> Action item
Using the records that follow, copy every line containing the word "closeall".

> Records contained in a dataset

-- Opening Marker --

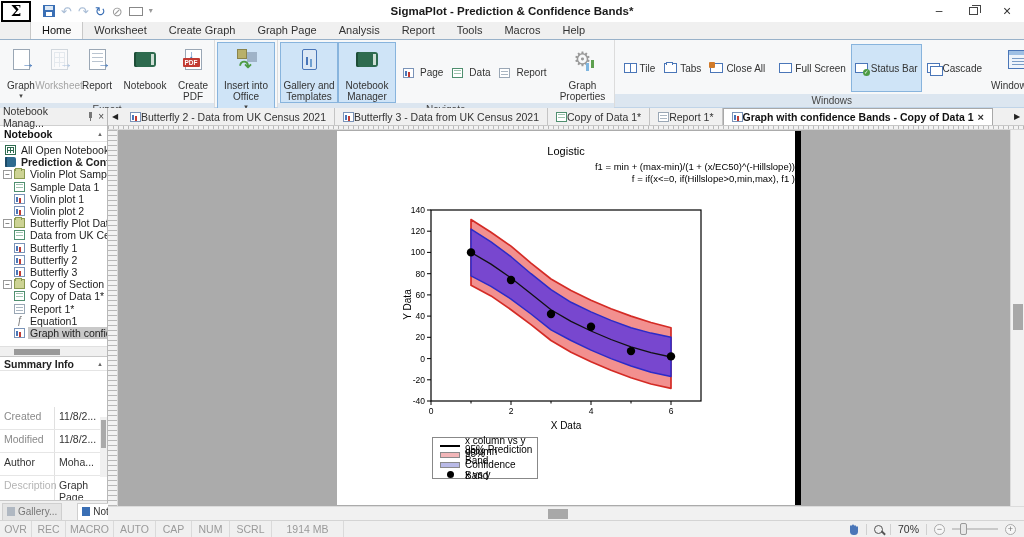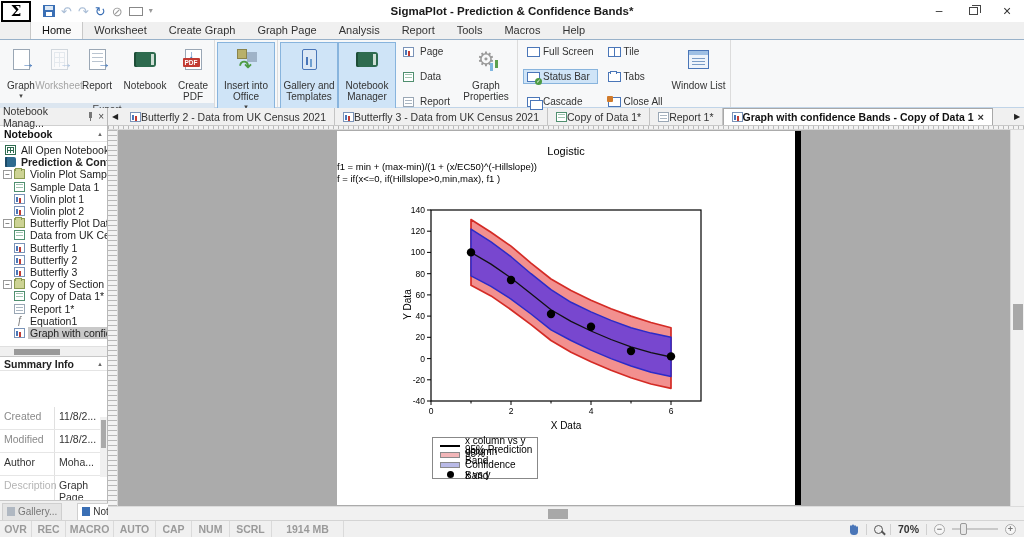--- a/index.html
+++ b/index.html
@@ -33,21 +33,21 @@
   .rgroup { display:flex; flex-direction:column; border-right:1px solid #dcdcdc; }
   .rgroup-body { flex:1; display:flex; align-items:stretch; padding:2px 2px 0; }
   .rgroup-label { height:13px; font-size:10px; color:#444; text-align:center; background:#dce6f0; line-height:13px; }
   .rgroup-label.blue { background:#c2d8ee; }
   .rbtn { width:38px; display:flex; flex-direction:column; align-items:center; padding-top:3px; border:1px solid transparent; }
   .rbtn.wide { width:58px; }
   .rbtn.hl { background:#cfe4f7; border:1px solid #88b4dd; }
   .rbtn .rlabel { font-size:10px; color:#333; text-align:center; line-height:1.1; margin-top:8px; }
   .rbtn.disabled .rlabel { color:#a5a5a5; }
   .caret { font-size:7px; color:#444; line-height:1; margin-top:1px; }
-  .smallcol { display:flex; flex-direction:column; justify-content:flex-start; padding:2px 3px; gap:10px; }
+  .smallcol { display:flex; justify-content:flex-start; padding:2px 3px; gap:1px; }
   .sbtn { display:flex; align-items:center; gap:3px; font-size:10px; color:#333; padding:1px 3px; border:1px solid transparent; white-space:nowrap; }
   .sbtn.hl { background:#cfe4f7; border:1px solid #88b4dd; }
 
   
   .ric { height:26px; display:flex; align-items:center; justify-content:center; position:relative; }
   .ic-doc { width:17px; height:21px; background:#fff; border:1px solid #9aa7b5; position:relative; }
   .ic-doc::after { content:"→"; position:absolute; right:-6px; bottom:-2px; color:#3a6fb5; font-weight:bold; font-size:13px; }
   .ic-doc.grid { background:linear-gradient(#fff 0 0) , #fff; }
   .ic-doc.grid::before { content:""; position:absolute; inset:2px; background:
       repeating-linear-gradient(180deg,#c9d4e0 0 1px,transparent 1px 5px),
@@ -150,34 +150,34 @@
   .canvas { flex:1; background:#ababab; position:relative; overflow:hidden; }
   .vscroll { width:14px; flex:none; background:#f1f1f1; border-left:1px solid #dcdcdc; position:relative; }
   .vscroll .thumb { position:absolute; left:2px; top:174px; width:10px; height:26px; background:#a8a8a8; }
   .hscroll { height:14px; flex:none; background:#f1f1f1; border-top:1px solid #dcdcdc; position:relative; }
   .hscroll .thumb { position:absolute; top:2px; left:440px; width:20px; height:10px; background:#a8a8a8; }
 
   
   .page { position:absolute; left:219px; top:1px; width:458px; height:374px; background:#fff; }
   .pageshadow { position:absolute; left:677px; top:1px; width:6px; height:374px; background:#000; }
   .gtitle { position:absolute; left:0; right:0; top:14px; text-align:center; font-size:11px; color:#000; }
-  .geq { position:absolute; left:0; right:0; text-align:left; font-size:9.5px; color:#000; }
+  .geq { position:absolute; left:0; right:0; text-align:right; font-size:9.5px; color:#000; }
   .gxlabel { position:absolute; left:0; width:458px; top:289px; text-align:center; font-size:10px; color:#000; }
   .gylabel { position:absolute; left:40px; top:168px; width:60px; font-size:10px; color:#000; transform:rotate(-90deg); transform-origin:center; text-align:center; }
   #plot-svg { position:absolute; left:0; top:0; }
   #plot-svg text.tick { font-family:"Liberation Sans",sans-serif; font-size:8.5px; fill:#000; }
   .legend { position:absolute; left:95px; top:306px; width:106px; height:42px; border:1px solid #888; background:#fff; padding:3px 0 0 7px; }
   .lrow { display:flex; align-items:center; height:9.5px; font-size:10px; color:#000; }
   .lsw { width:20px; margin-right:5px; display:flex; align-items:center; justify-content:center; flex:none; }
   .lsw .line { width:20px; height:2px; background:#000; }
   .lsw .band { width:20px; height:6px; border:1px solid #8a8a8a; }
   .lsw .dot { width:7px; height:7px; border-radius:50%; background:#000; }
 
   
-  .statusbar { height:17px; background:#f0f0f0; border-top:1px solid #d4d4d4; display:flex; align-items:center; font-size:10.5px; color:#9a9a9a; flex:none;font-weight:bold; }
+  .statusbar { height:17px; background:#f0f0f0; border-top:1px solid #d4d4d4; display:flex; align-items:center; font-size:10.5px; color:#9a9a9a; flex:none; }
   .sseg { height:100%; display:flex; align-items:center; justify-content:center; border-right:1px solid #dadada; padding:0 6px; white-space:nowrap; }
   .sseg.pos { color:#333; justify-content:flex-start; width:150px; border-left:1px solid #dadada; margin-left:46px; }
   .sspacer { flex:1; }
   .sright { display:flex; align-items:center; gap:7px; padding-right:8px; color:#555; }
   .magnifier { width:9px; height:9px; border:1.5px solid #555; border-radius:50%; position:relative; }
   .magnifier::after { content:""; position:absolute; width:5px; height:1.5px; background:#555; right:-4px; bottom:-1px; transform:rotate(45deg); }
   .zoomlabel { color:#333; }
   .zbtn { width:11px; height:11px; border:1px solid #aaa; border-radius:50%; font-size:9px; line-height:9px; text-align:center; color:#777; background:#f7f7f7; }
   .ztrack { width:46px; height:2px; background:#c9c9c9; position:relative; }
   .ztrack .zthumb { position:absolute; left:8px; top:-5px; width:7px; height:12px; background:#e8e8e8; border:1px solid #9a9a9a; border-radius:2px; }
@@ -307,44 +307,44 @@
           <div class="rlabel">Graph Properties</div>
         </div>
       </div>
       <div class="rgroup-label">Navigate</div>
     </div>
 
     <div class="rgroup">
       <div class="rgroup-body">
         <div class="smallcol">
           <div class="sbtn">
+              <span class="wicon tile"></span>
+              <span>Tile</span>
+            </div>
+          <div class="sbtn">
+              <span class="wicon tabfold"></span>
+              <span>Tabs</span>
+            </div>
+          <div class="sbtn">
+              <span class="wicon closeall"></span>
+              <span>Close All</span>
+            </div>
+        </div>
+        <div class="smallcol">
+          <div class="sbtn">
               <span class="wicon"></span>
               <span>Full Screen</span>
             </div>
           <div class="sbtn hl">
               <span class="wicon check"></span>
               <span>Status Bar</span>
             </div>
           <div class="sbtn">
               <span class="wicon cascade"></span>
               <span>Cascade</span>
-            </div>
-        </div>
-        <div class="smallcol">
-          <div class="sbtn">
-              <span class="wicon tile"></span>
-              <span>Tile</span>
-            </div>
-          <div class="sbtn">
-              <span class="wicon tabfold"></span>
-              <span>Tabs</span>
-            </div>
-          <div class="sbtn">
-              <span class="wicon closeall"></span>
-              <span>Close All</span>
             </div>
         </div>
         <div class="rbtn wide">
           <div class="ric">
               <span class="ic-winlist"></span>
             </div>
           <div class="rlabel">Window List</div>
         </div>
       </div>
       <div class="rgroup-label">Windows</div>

-- Closing Marker --
-- Opening Marker --

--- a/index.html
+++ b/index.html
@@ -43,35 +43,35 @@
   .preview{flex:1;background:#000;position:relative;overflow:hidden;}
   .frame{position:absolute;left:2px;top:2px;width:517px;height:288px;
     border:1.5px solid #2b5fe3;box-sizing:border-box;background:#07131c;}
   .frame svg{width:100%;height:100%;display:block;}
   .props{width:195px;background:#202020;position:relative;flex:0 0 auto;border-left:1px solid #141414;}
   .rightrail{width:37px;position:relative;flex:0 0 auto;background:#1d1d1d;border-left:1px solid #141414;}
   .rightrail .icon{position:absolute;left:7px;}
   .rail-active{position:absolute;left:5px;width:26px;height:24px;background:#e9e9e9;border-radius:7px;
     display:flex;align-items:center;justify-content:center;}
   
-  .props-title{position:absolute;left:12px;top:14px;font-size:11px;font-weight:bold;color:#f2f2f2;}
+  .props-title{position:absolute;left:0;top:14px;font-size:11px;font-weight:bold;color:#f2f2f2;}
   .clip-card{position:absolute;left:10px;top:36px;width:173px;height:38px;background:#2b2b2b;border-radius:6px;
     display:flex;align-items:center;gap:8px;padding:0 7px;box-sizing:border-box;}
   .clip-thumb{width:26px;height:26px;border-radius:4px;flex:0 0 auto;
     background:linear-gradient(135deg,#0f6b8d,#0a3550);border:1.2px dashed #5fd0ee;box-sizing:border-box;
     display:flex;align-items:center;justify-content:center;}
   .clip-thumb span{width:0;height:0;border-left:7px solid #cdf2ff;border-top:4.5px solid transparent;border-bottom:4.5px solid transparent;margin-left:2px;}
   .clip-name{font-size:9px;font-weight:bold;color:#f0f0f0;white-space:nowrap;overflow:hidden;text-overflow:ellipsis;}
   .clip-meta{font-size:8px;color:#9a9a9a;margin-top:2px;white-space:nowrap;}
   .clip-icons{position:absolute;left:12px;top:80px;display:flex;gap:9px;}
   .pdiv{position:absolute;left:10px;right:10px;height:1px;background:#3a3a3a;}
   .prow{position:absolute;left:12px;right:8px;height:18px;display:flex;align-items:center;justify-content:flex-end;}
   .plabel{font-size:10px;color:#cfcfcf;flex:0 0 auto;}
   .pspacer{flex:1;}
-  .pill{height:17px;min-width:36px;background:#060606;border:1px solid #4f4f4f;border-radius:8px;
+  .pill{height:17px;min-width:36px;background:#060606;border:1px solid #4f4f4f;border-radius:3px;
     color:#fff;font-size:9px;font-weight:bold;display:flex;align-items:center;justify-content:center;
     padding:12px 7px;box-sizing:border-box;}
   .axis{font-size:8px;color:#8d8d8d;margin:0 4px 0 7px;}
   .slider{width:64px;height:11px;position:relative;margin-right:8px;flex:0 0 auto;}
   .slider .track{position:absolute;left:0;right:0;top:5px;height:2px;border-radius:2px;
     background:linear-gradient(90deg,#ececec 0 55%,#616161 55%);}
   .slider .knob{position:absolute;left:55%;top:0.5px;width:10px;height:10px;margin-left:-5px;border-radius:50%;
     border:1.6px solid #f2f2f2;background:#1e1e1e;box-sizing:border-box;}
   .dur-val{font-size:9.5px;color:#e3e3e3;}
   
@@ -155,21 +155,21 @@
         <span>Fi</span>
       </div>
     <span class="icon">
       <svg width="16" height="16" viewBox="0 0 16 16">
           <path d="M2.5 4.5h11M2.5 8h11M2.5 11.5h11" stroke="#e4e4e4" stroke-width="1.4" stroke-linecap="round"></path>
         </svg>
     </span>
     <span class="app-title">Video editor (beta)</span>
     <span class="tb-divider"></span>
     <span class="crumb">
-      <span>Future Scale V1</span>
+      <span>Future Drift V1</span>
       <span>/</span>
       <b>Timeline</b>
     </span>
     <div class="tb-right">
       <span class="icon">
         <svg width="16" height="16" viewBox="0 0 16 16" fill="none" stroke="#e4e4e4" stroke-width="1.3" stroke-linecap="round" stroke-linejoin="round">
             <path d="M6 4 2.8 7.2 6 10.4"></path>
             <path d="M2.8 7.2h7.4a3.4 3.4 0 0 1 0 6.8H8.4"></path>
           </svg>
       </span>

-- Closing Marker --

> Finished task
+              <span class="wicon closeall"></span>
-              <span class="wicon closeall"></span>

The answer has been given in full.